# Zone Alarm blocking IP.



## bliccy (Aug 6, 2006)

I recently installed Zone Alarm after cleaning up some spyware problems with help from the HJT forums. 

Zone Alarm has given me two alerts today saying it has blocked a particular IP address from accessing my computer. I did an IP address search using WHOIS (networksolutions.com/whois) and it came back that it was my ISP, Comcast, from New Jersey.

Under the Alerts & Logs tab in Zone Alarm, it shows it has blocked this 50+ times, and lists the program as "svchost.exe" and the Source IP is different, but the destination IP is the same as the one on the alert. I can provide a print screen if needed.

This just seems...fishy. Any suggestions or info?


----------



## whardman (Jun 28, 2006)

svchost.exe is a windows component. The destination IP appears to be your IP address as it remains the same everytime. Post an example of the log so we can determine what type of connection it is making.

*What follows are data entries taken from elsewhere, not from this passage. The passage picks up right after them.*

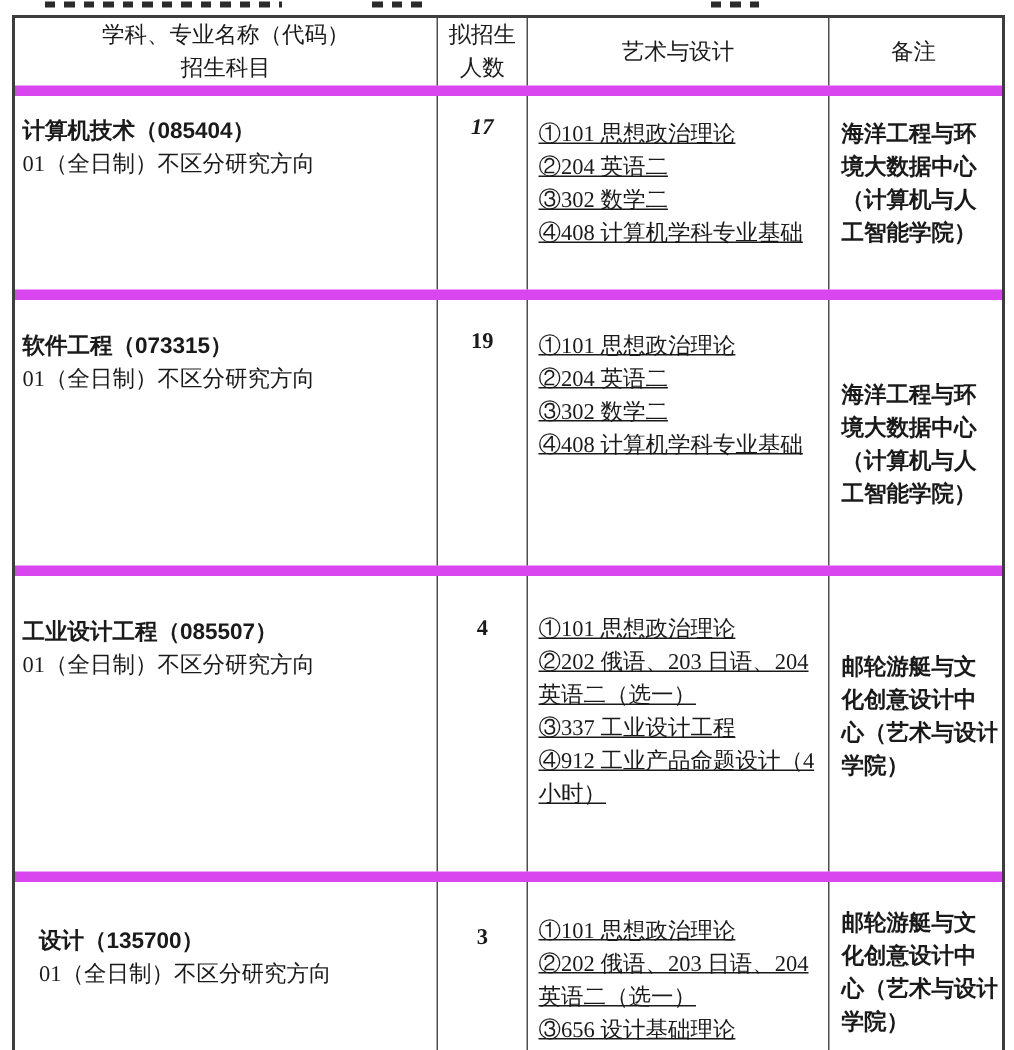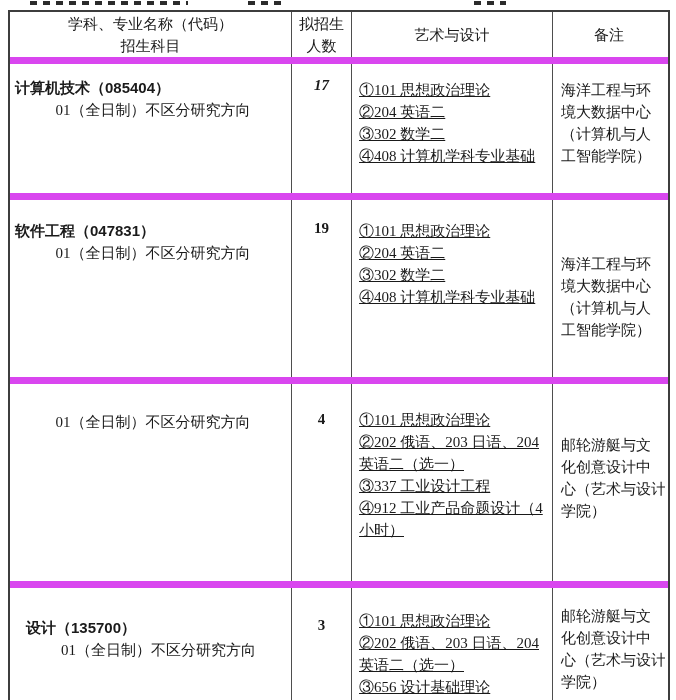--- a/index.html
+++ b/index.html
@@ -35,24 +35,24 @@
 
   
   .row1{height:129px;}
   .row2{height:177px;}
   .row3{height:197px;}
   .row4{height:136px;}
 
   .c1{padding-left:5px;}
   .c2{text-align:center;font-weight:bold;font-size:15px;}
   .c3{padding-left:7px;text-decoration:underline;}
-  .c4{padding-left:8px;}
+  .c4{padding-left:8px;font-weight:bold;}
 
   .program{font-family:"Liberation Sans","DejaVu Sans",sans-serif;font-weight:bold;line-height:22px;white-space:nowrap;}
-  .direction{line-height:22px;white-space:nowrap;text-align:center;}
+  .direction{line-height:22px;white-space:nowrap;}
 
   .row1 .c1{padding-top:13px;} .row1 .c2{padding-top:13px;font-style:italic;} .row1 .c3{padding-top:15px;} .row1 .c4{padding-top:15px;}
   .row2 .c1{padding-top:20px;} .row2 .c2{padding-top:20px;} .row2 .c3{padding-top:20px;} .row2 .c4{padding-top:53px;}
   .row3 .c1{padding-top:27px;} .row3 .c2{padding-top:27px;} .row3 .c3{padding-top:25px;} .row3 .c4{padding-top:50px;}
   .row4 .c1{padding-top:29px;padding-left:16px;} .row4 .c2{padding-top:29px;} .row4 .c3{padding-top:22px;} .row4 .c4{padding-top:17px;}
 </style>
 </head>
 <body>
 
 <div class="page">
@@ -95,40 +95,41 @@
       <div class="td c4">
         <div class="line">海洋工程与环</div>
         <div class="line">境大数据中心</div>
         <div class="line">（计算机与人</div>
         <div class="line">工智能学院）</div>
       </div>
     </div>
 
     <div class="tr row2">
       <div class="td c1">
-        <div class="program">软件工程（047831）</div>
+        <div class="program">软件工程（073315）</div>
         <div class="direction">01（全日制）不区分研究方向</div>
       </div>
       <div class="td c2">19</div>
       <div class="td c3">
         <div class="line">①101 思想政治理论</div>
         <div class="line">②204 英语二</div>
         <div class="line">③302 数学二</div>
         <div class="line">④408 计算机学科专业基础</div>
       </div>
       <div class="td c4">
         <div class="line">海洋工程与环</div>
         <div class="line">境大数据中心</div>
         <div class="line">（计算机与人</div>
         <div class="line">工智能学院）</div>
       </div>
     </div>
 
     <div class="tr row3">
       <div class="td c1">
+        <div class="program">工业设计工程（085507）</div>
         <div class="direction">01（全日制）不区分研究方向</div>
       </div>
       <div class="td c2">4</div>
       <div class="td c3">
         <div class="line">①101 思想政治理论</div>
         <div class="line">②202 俄语、203 日语、204</div>
         <div class="line">英语二（选一）</div>
         <div class="line">③337 工业设计工程</div>
         <div class="line">④912 工业产品命题设计（4</div>
         <div class="line">小时）</div>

Especially include both the source and destination port.


BTW, are you sure the destination port is the same everytime and not the source port?


----------



## bliccy (Aug 6, 2006)

Here's a print screen:


----------



## whardman (Jun 28, 2006)

Port 53 is used by DNS (Domain Name System) to resolve internet addresses i.e. techsupportforum.com to its IP address. You should create a rule to allow outgoing connections to port 53.

PS. The source IP is the same 192.168.1.101 the source PORT is different (1028, 1040).


----------